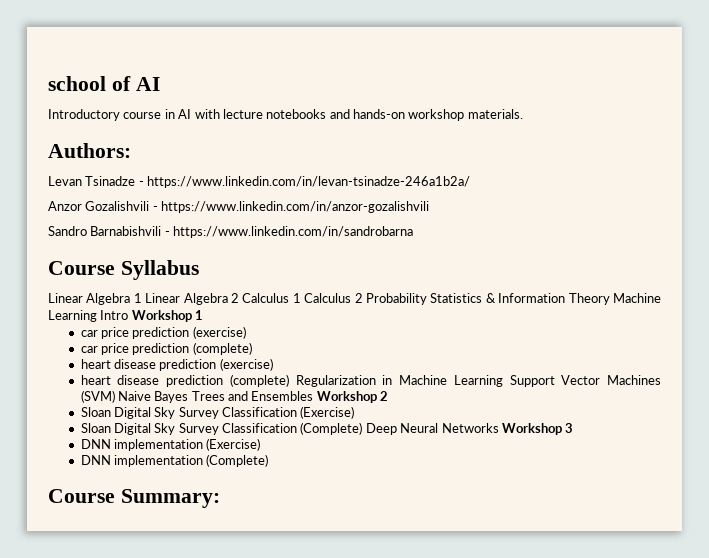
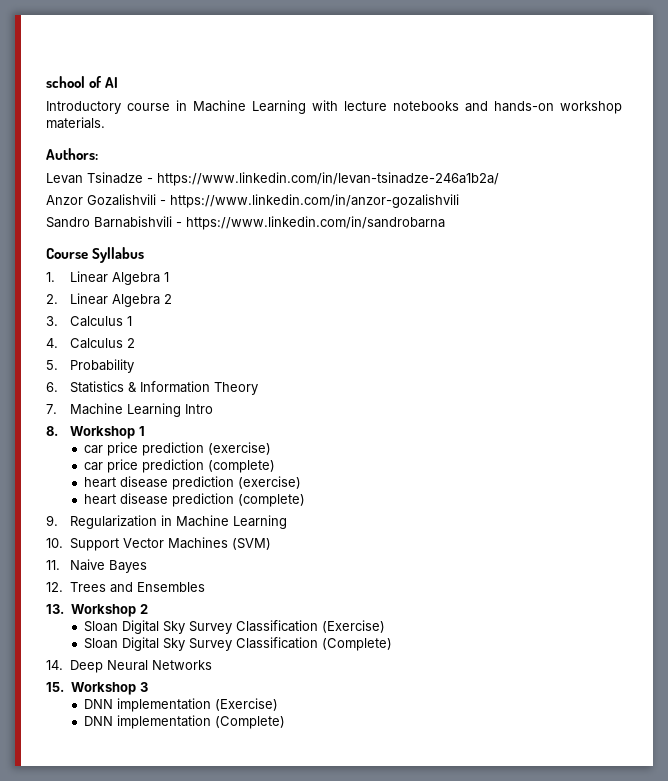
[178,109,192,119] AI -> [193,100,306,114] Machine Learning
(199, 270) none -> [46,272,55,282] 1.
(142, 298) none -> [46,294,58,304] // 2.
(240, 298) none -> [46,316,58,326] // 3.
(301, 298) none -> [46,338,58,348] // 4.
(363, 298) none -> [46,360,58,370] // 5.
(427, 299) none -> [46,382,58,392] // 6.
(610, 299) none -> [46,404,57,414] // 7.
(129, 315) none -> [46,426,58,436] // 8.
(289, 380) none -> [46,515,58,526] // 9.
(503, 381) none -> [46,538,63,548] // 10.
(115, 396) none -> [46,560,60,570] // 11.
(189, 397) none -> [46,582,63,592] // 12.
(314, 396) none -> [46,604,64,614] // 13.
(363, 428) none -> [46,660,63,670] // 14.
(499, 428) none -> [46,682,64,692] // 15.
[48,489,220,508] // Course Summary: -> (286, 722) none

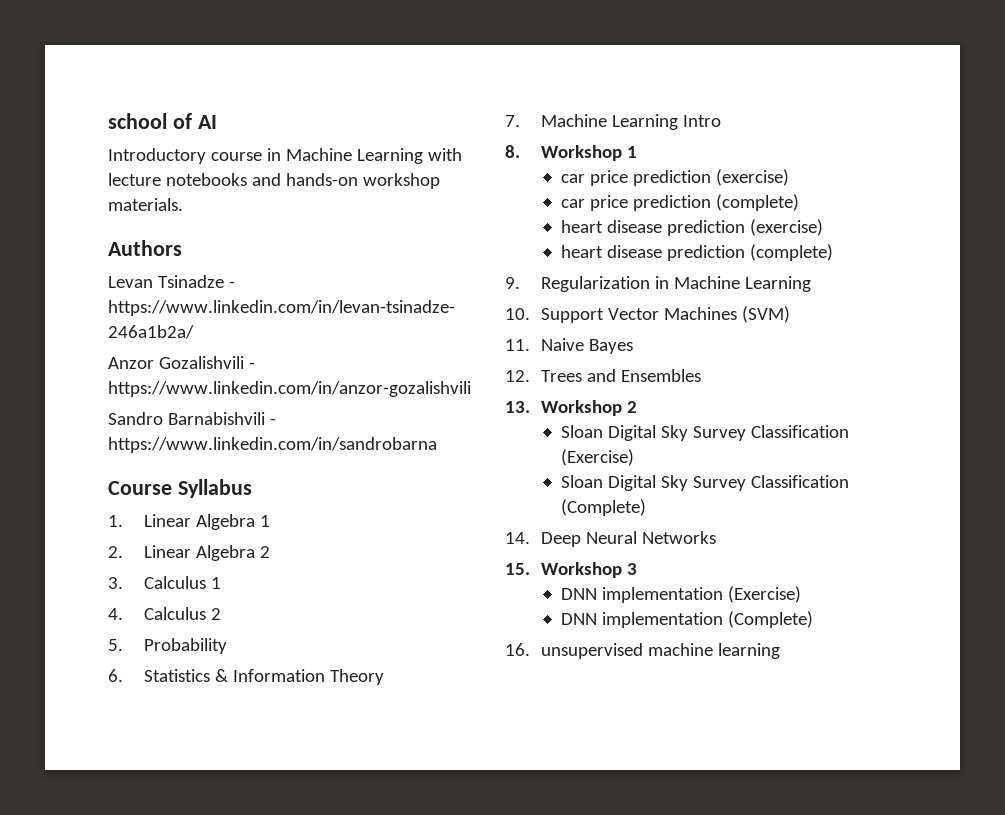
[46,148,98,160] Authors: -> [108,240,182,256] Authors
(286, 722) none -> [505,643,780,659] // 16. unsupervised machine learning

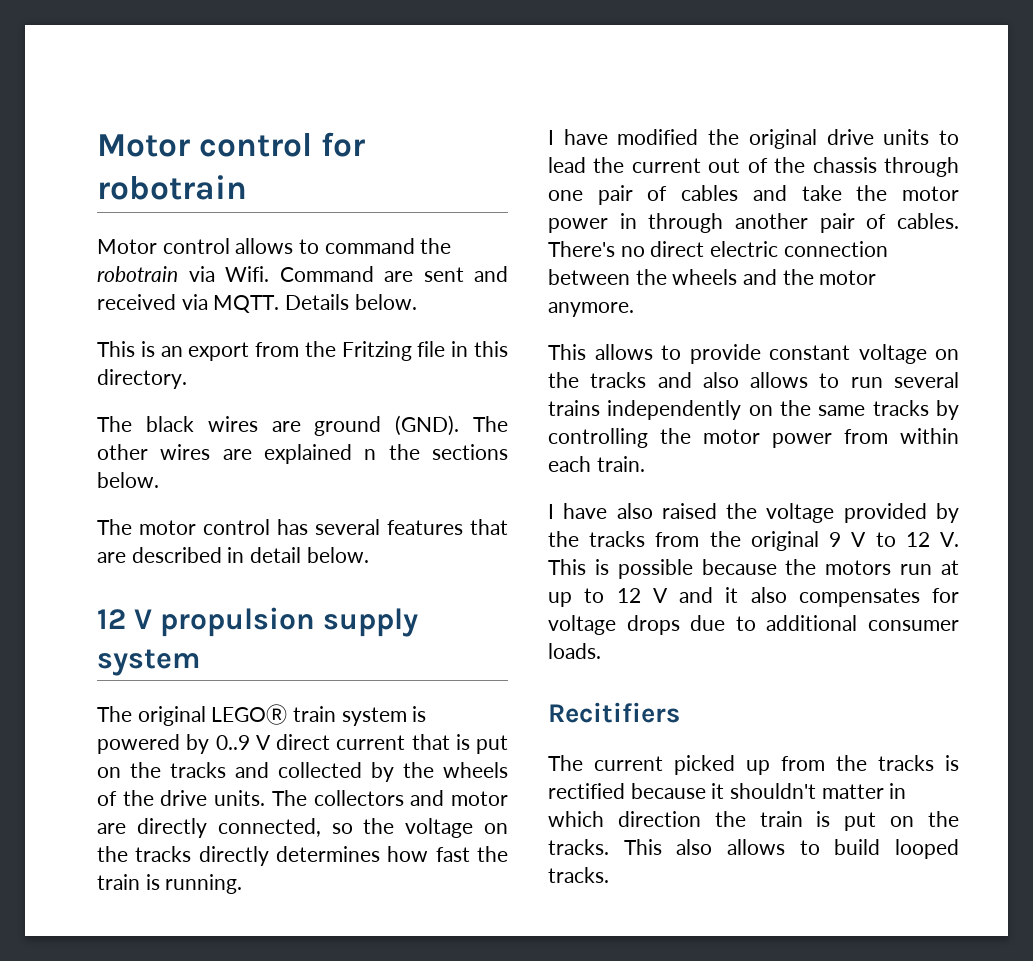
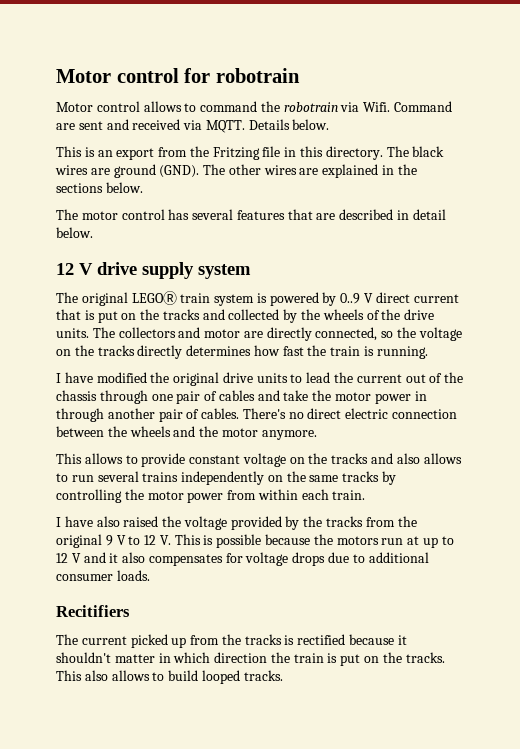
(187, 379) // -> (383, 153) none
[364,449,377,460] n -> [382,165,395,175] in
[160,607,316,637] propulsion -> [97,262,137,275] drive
──────────
What is expected
Send back the entries above exactly. Skip the images.

Result for this task
[178,109,192,119] AI -> [193,100,306,114] Machine Learning
(199, 270) none -> [46,272,55,282] 1.
(142, 298) none -> [46,294,58,304] // 2.
(240, 298) none -> [46,316,58,326] // 3.
(301, 298) none -> [46,338,58,348] // 4.
(363, 298) none -> [46,360,58,370] // 5.
(427, 299) none -> [46,382,58,392] // 6.
(610, 299) none -> [46,404,57,414] // 7.
(129, 315) none -> [46,426,58,436] // 8.
(289, 380) none -> [46,515,58,526] // 9.
(503, 381) none -> [46,538,63,548] // 10.
(115, 396) none -> [46,560,60,570] // 11.
(189, 397) none -> [46,582,63,592] // 12.
(314, 396) none -> [46,604,64,614] // 13.
(363, 428) none -> [46,660,63,670] // 14.
(499, 428) none -> [46,682,64,692] // 15.
[48,489,220,508] // Course Summary: -> (286, 722) none

[46,148,98,160] Authors: -> [108,240,182,256] Authors
(286, 722) none -> [505,643,780,659] // 16. unsupervised machine learning

(187, 379) // -> (383, 153) none
[364,449,377,460] n -> [382,165,395,175] in
[160,607,316,637] propulsion -> [97,262,137,275] drive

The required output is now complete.